Partner Alfred Doolittle

Queer Places:
1308 Esplanade Ave, New Orleans, LA 70116

Stewart Perry Butler (August 21, 1930 - March 5, 2020) was a longtime New Orleans gay-rights activist. He was a resident of New Orleans since 1965. He was predeceased in 2008 by his soul mate of 35 years, Alfred Doolittle.

Born August 21, 1930 in Mobile, Alabama, the son of the late Bertha June Perry and Stewart Harrison Butler. Butler grew up in New Orleans and at the age of 12 moved to Carville, LA, where his father took a job at a leprosarium. Coming of age in a colony of Hansen’s disease patients gave Stewart a unique understanding of marginalized communities and helped shape an abiding compassion for the less fortunate. After a stint at Louisiana State University, Butler served in the army before moving to Alaska, where he finished his education and became involved in labor politics. He was elected to the Alaskan Territorial Senate, but Alaska’s admission to the union nullified his election before he could take office.

Upon returning to New Orleans in 1964, Stewart lived from pillar to post for a few years. From 1965 to 1968, he lived in a total of 12 different places, including five in the French Quarter, four along Esplanade Avenue. Several roommates came and went. During this time, he worked various odd jobs as a busboy, waiter and a draftsperson for three land surveyors.

Butler met Alfred Doolittle in 1973 during Carnival season. Stewart and a friend were bar-hopping in the French Quarter when they ran into Alfred, who had just arrived in town. At Café Lafitte in Exile, the venerable old watering hole located at the corner of Bourbon and Dumaine, Alfred whispered sweet obscene nothings in Stewart’s ear. Stewart was smitten. “He looked just like Prince Valiant,” Butler recalled. The two left Lafitte’s and made their way back to Stewart’s home.
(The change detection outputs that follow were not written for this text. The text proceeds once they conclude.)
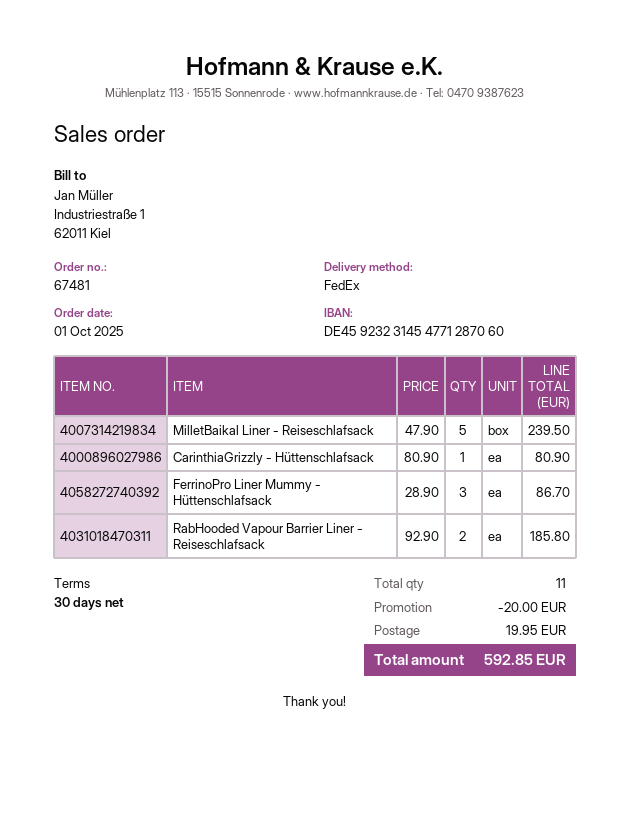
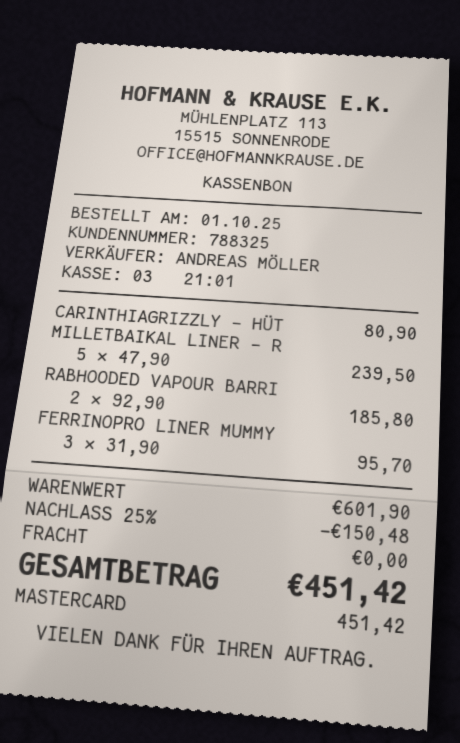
FerrinoPro Liner Mummy - Hüttenschlafsack: 3 x 28.90 = 86.70 -> 3 x 31.90 = 95.70
discount: 20.00 -> 150.48
shipping: 19.95 -> 0.00
total: 592.85 -> 451.42

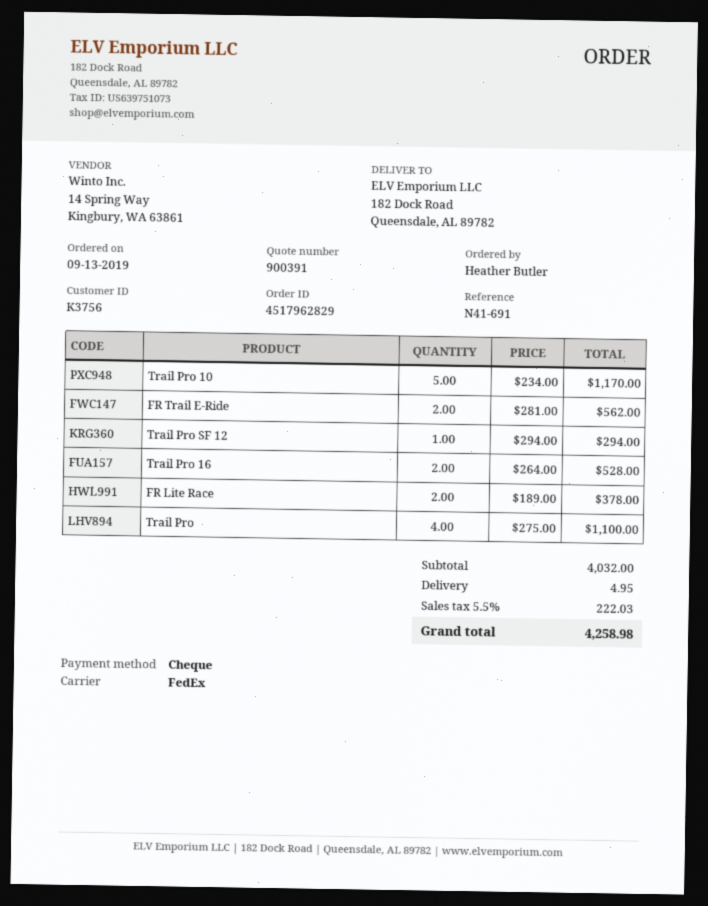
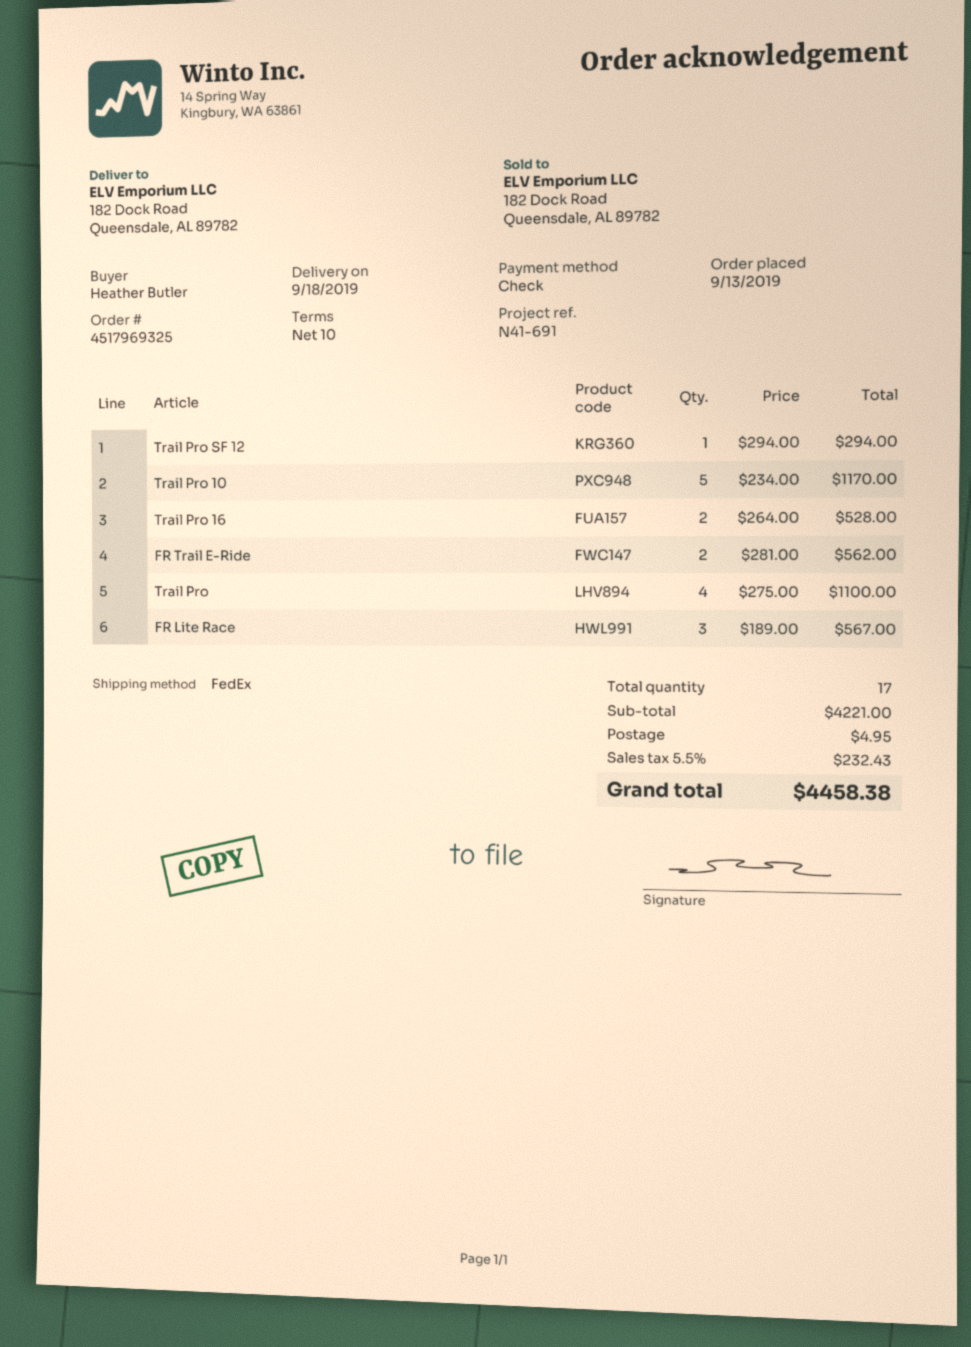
order number: 4517962829 -> 4517969325
FR Lite Race: 2 x 189.00 = 378.00 -> 3 x 189.00 = 567.00
subtotal: 4032.00 -> 4221.00
tax: 5.5% = 222.03 -> 5.5% = 232.43
total: 4258.98 -> 4458.38

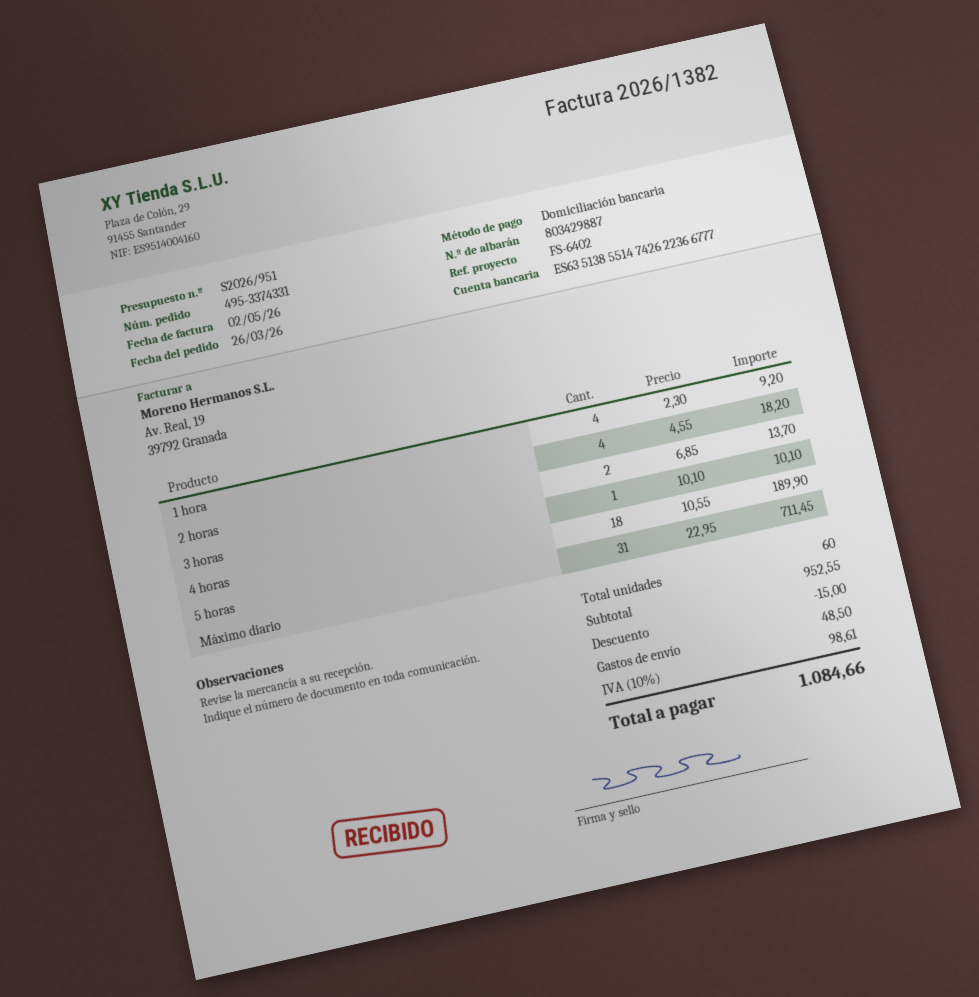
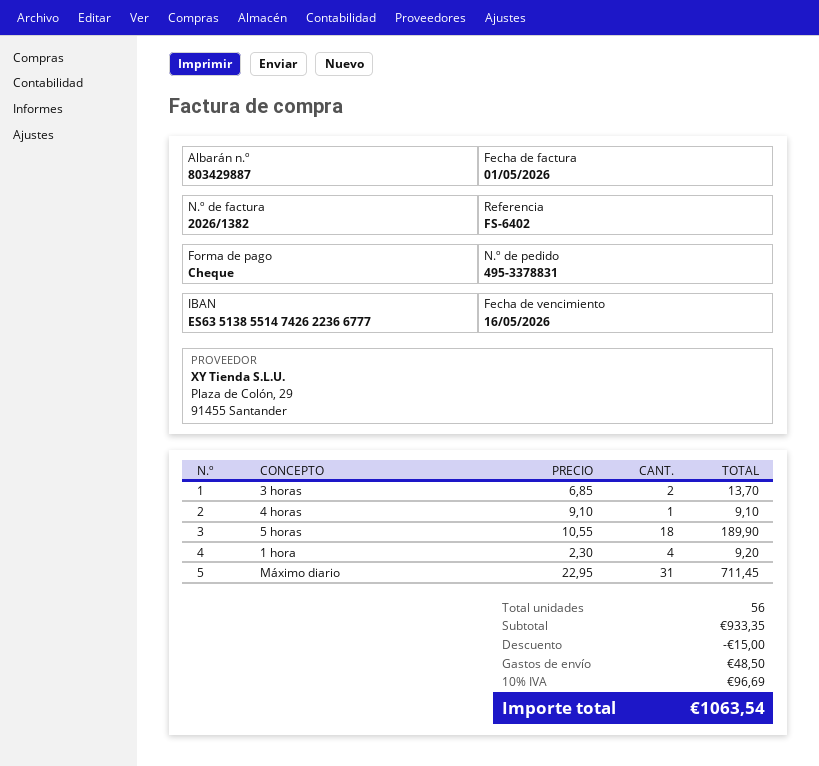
order number: 495-3374331 -> 495-3378831
invoice date: 2026-05-02 -> 2026-05-01
payment method: direct debit -> cheque
2 horas: 4 x 4.55 = 18.20 -> none
4 horas: 1 x 10.10 = 10.10 -> 1 x 9.10 = 9.10
total quantity: 60 -> 56
subtotal: 952.55 -> 933.35
tax: 10% = 98.61 -> 10% = 96.69
total: 1084.66 -> 1063.54

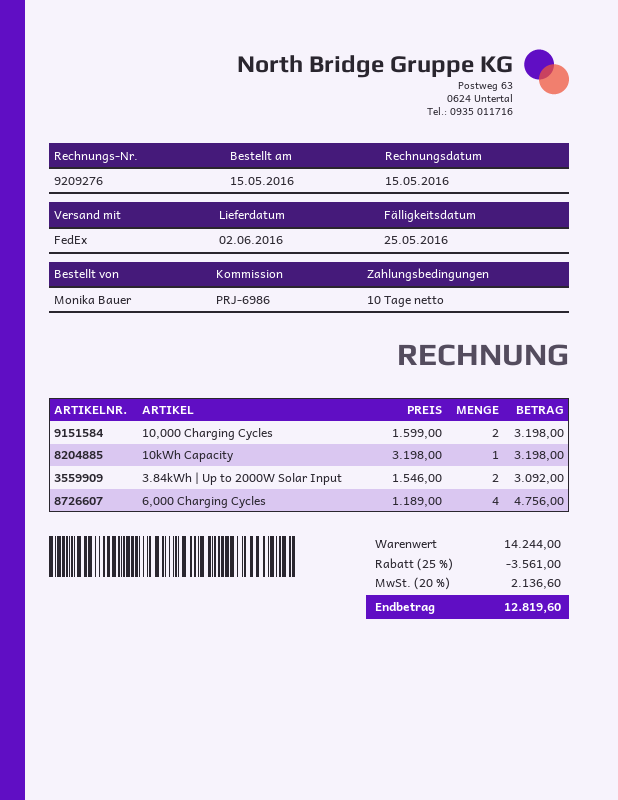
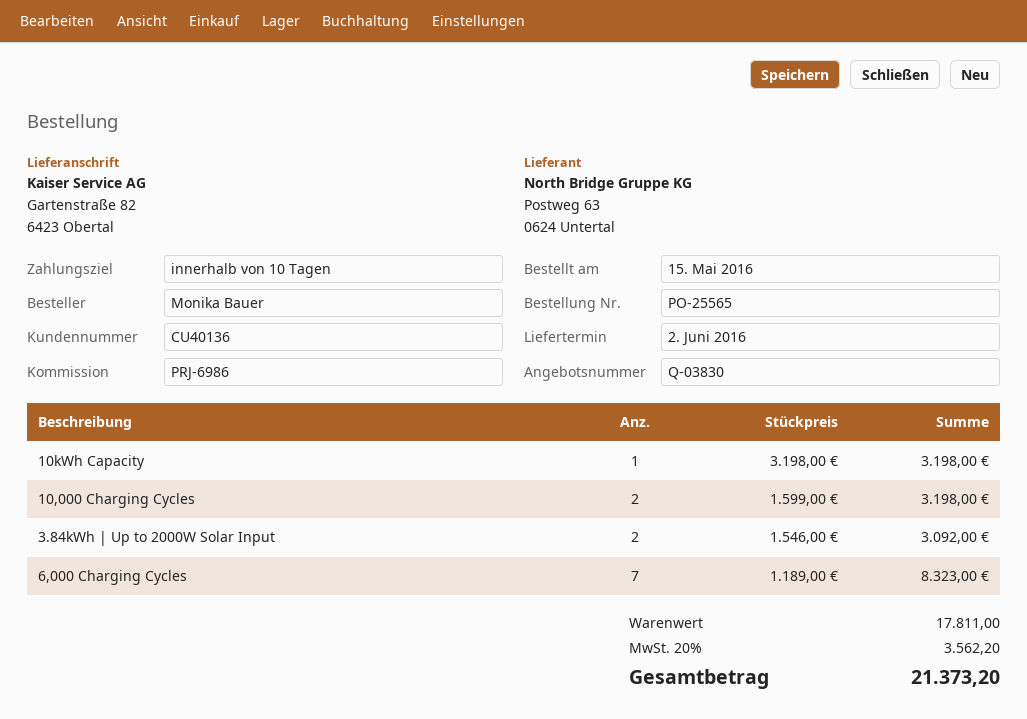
6,000 Charging Cycles: 4 x 1189.00 = 4756.00 -> 7 x 1189.00 = 8323.00
subtotal: 14244.00 -> 17811.00
discount: 25% = 3561.00 -> none
tax: 20% = 2136.60 -> 20% = 3562.20
total: 12819.60 -> 21373.20

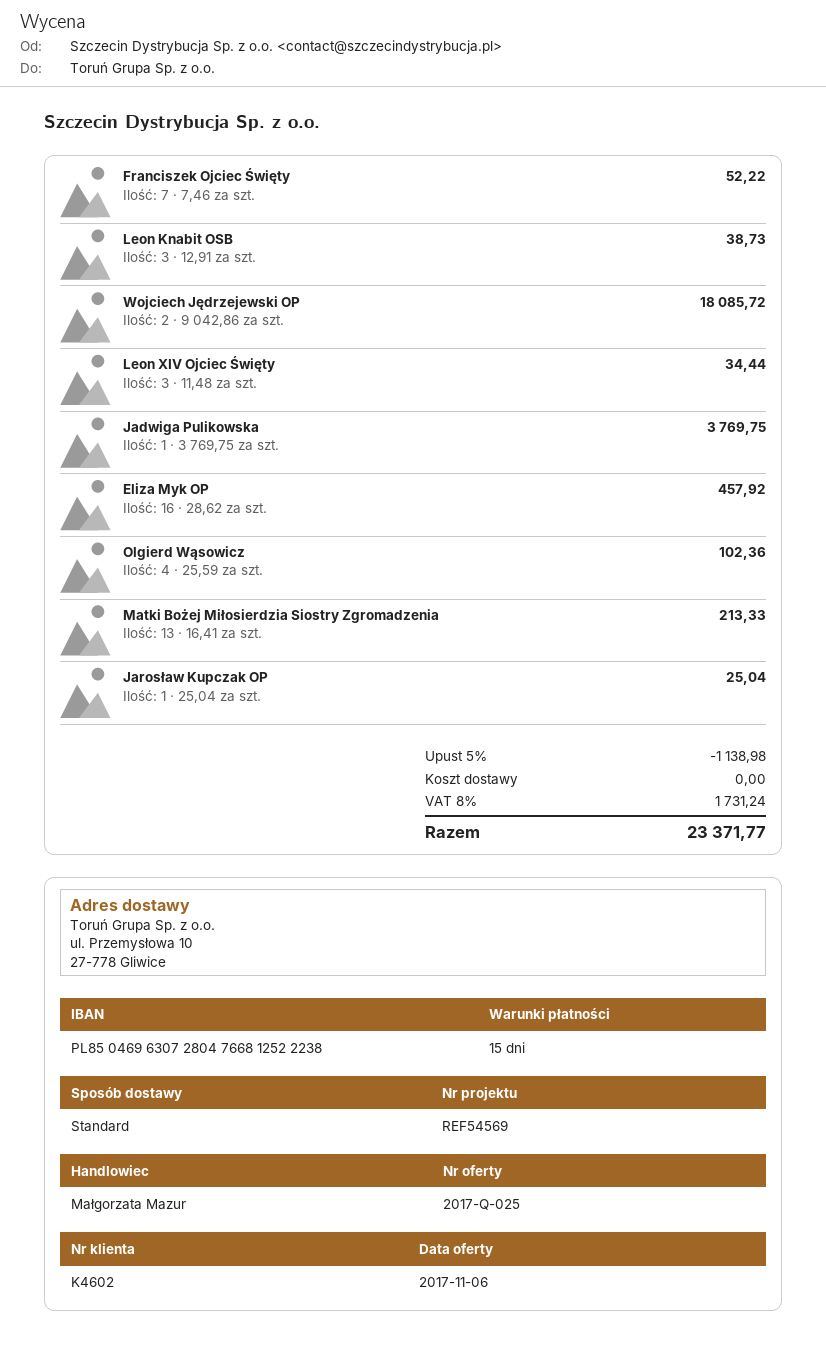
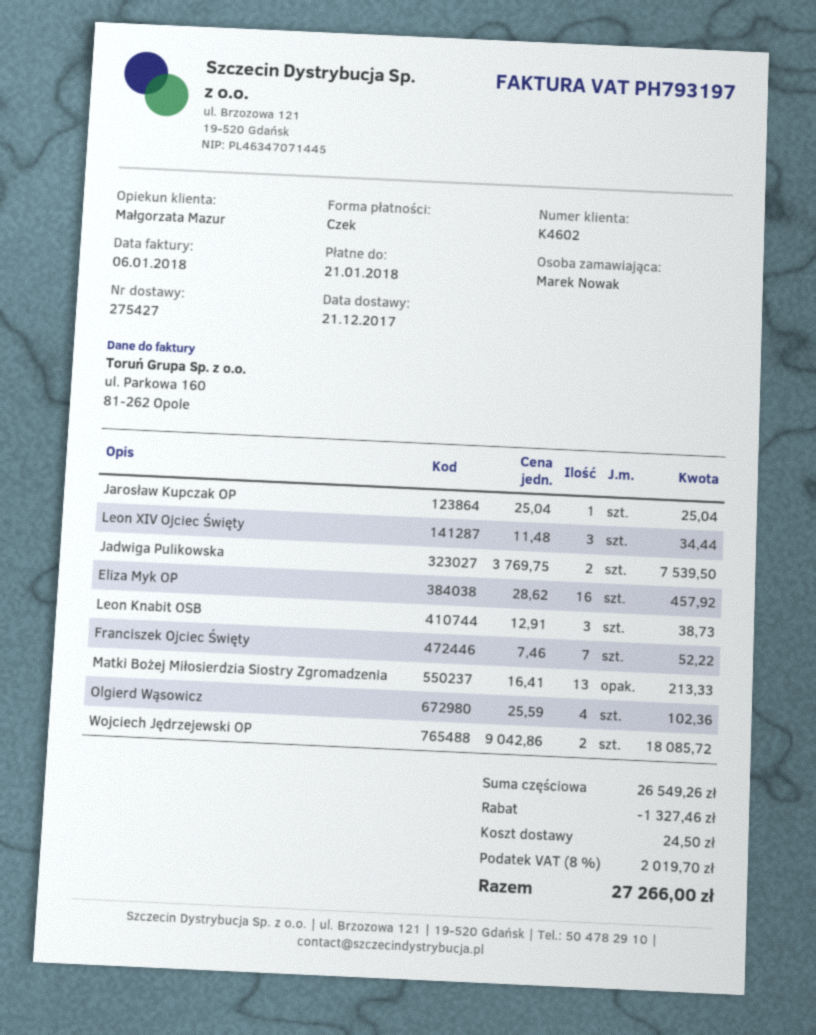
Jadwiga Pulikowska: 1 x 3769.75 = 3769.75 -> 2 x 3769.75 = 7539.50
discount: 1138.98 -> 1327.46
shipping: 0.00 -> 24.50
tax: 8% = 1731.24 -> 8% = 2019.70
total: 23371.77 -> 27266.00

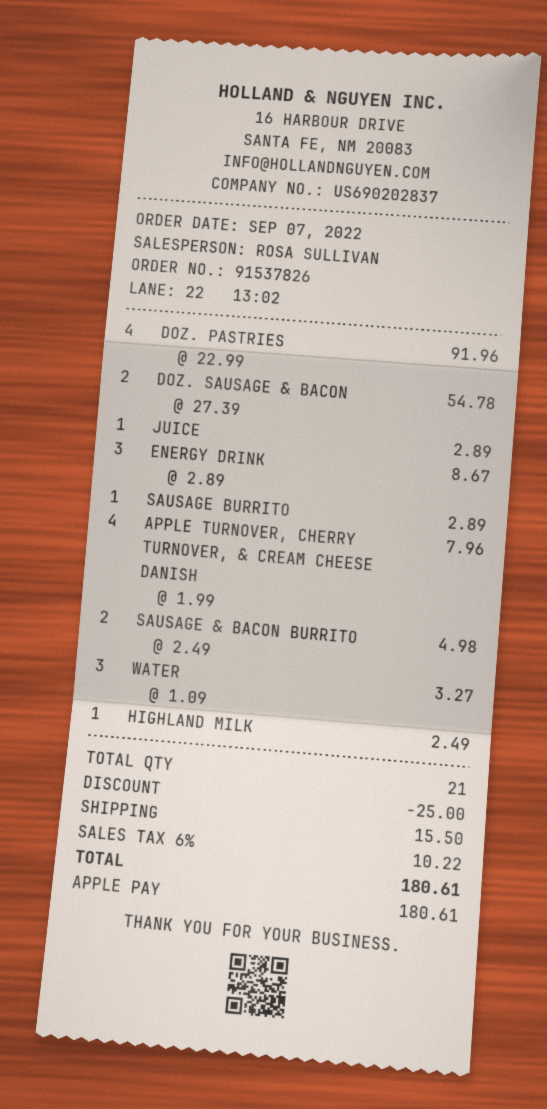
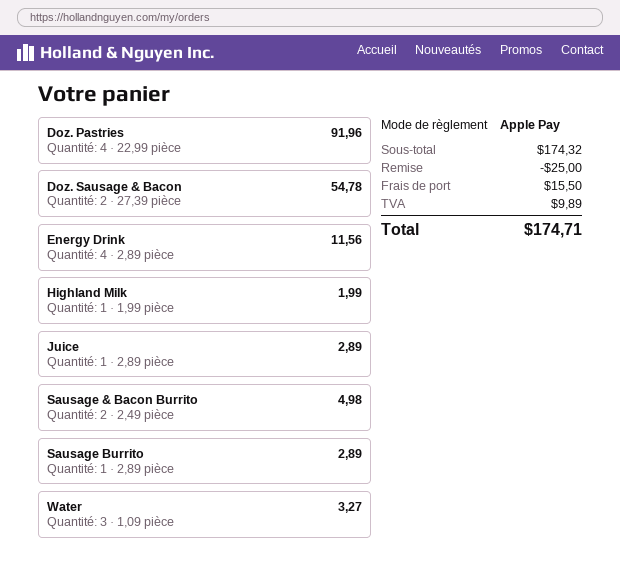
ENERGY DRINK: 3 x 2.89 = 8.67 -> 4 x 2.89 = 11.56
APPLE TURNOVER, CHERRY TURNOVER, & CREAM CHEESE DANISH: 4 x 1.99 = 7.96 -> none
HIGHLAND MILK: 1 x 2.49 = 2.49 -> 1 x 1.99 = 1.99
tax: 10.22 -> 9.89
total: 180.61 -> 174.71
Alfred told him, “You’ll probably throw me out in the morning like the rest of them.” But Stewart didn’t throw him out. Alfred and Stewart remained together until Alfred’s death in 2008.


Alfred and Stewart, photo courtesy Ron Joullian


The Faerie Playhouse

Alfred hailed from a prominent San Francisco family. When Alfred was diagnosed with schizophrenia as a young man, his family put him in an institution. Alfred had other plans and escaped. He had always loved to travel. A few years earlier, in Paris, he lived briefly in the fabled Beat Hotel, where he met Allen Ginsberg, Peter Orlovsky, Brion Gysin, Ian Sommerville, Gregory Corso, Harold Norse and William S. Burroughs. He had an affair with Norse, who gifted Alfred with a few of his famous acid drawings. Alfred’s period as a global flaneur ended when he came to New Orleans and met Stewart.

A few months after connecting, Stewart and Alfred were at the Up Stairs Lounge at the corner of Iberville and Chartres streets the night an arsonist set fire to it. Butler was a regular at the bar and often took his dog, Jocko, to the Up Stairs. The dog, much to the delight of the other patrons, liked to drink vodka and milk out of a bowl. On the fateful night of the fire, Stewart and Alfred left the bar just minutes before flames erupted. A few doors down, at Wanda’s bar, Stewart and Alfred had not even settled in when they heard the sirens. The scene they encountered outside was horrific. Word of the fire had spread quickly, and a throng of people gathered in the streets as mayhem ensued. Years later, Stewart recalled that one of the most difficult things was going to work the next day and pretending to be unaware or unconcerned with the tragedy. Most workplaces at the time doubled as closets and while the demimonde of the French Quarter knew Stewart was gay, his boss and co-workers did not.

Surviving the fire that night was just one of a lifetime of remarkable moments in Stewart Butler’s life. Butler, with Alfred’s help, would go on to become one of the most consequential LGBT+ activists in New Orleans history. When Alfred inherited his fortune, Stewart retired and became a full-time activist. He joined the Gertrude Stein Society, which served as a forerunner of sorts to LAGPAC (Louisiana Lesbian and Gay Political Action Caucus). Butler was a charter member of LAGPAC and played a key role in the 1991 passage of a New Orleans City Council non-discrimination ordinance. LAGPAC was the first gay rights group in Louisiana and Stewart was at its heart.

From 1979 the Creole cottage of Butler and Doolittle, known as the Faerie Playhouse, was the site of many organizing meetings in the LGBT civil rights movement during the late XX Century and early XXI Century. The garden behind the home contains the cremains of many significant leaders in the struggle for equality, including Charlene Schneider, John Ognibene, Blanchard (Skip) Ward, and Cliff Howard, as well as artist John Burton Harter. The large wooden hearts that adorn the front of the house are said to be a tribute to his life partner, Alfred, who loved Valentine's Day and all that it meant.

Stewart Butler died on March 5, 2020.